** The task **
Please give back only the lines below from the one containing "predicted_current_infected_upper, 2020-02-26: 1000" to the one containing "predicted_current_infected_lower, 02.04.2020: none", each repeated word for word, both ends included.

** Task data **
*** Block opens ***
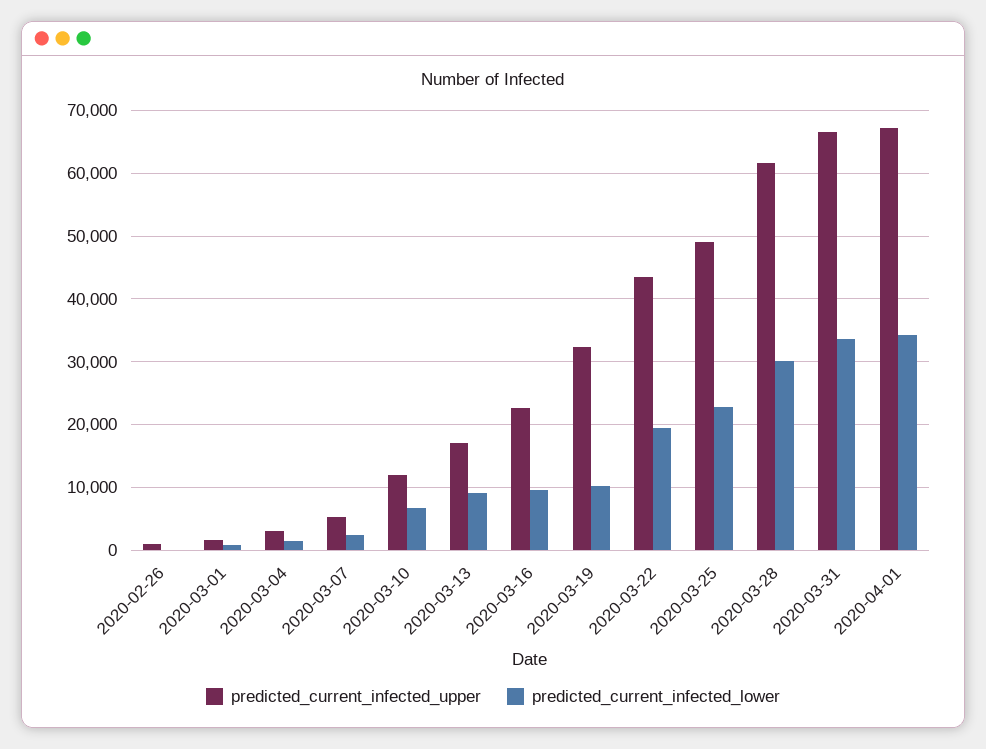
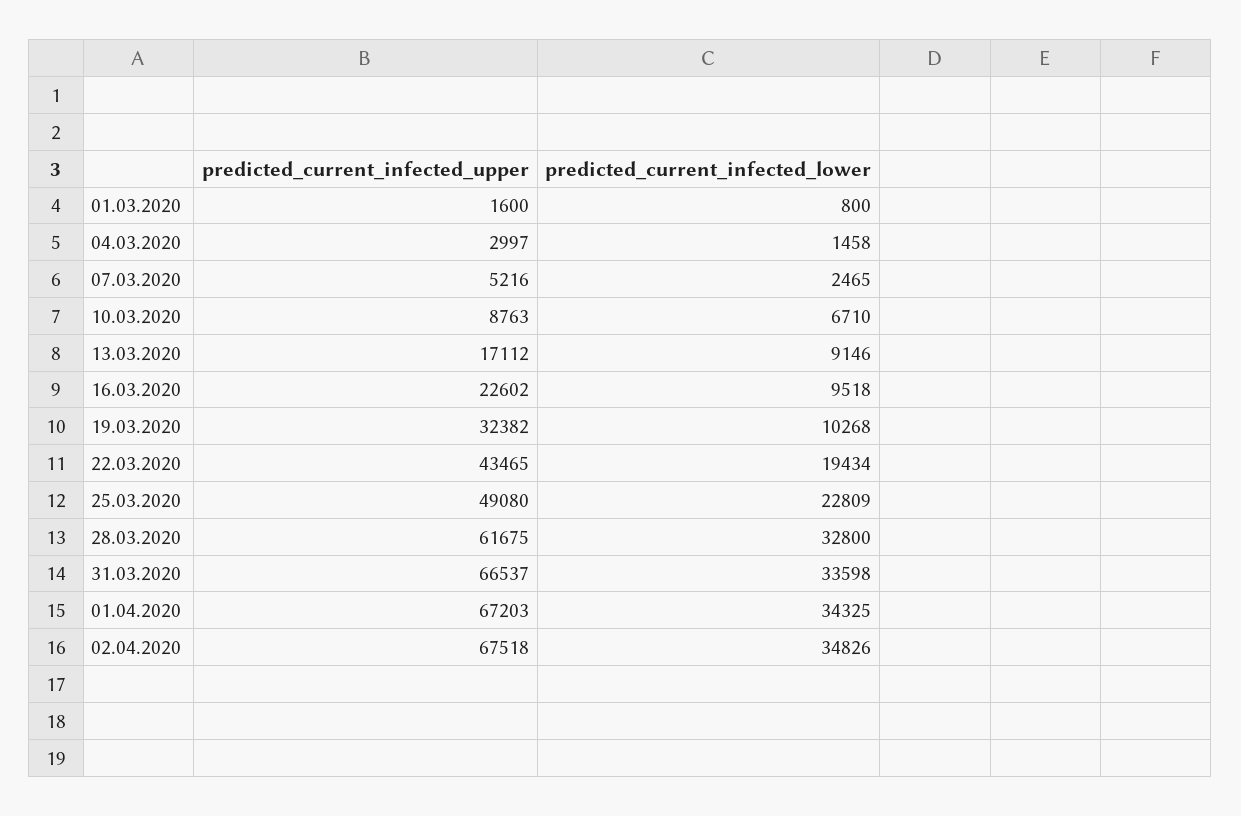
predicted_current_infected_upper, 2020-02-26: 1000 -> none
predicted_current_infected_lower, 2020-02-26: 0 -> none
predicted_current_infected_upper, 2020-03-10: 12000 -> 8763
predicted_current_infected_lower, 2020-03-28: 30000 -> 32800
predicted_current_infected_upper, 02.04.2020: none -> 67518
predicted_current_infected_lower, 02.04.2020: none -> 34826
*** Block closes ***
*** Block opens ***
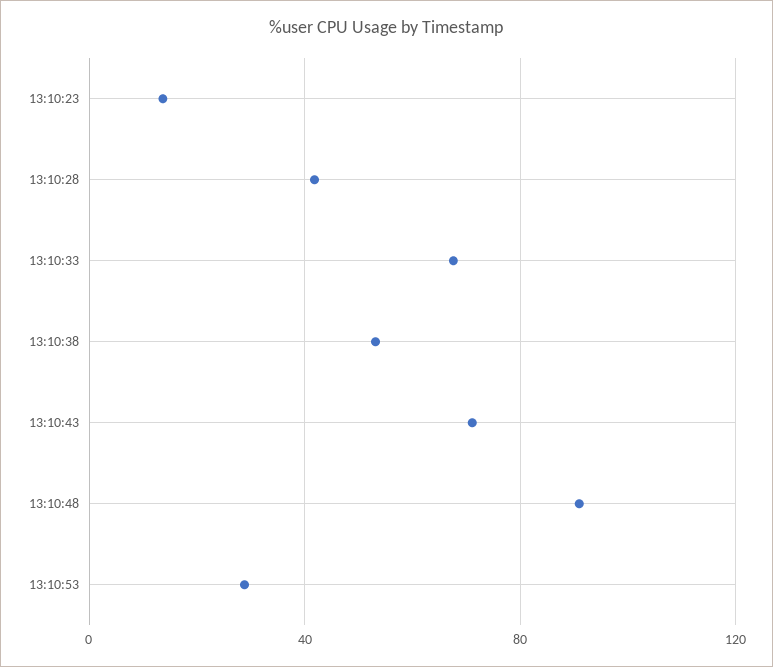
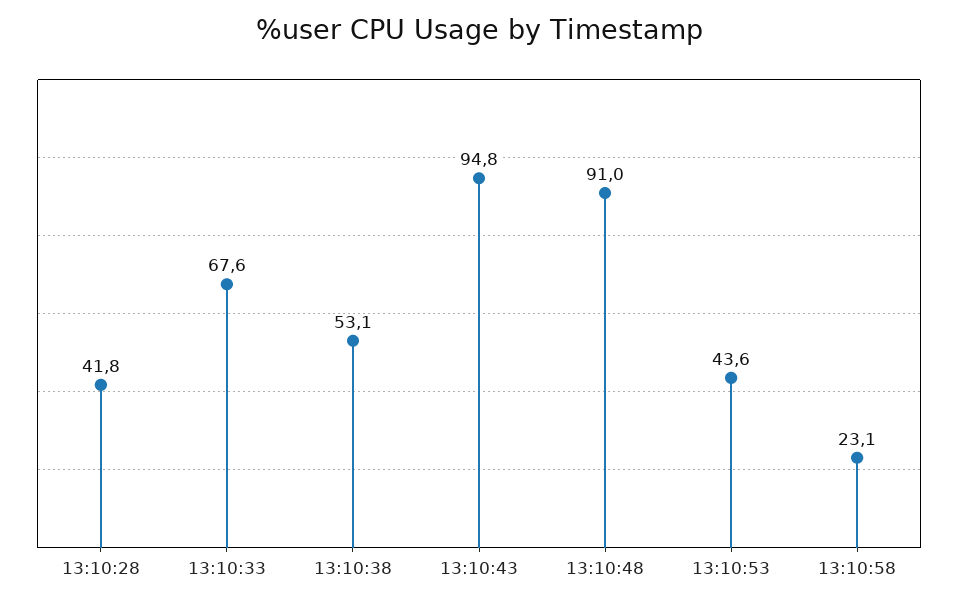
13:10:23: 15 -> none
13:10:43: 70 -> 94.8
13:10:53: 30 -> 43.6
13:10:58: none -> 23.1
*** Block closes ***
** Task response **
predicted_current_infected_upper, 2020-02-26: 1000 -> none
predicted_current_infected_lower, 2020-02-26: 0 -> none
predicted_current_infected_upper, 2020-03-10: 12000 -> 8763
predicted_current_infected_lower, 2020-03-28: 30000 -> 32800
predicted_current_infected_upper, 02.04.2020: none -> 67518
predicted_current_infected_lower, 02.04.2020: none -> 34826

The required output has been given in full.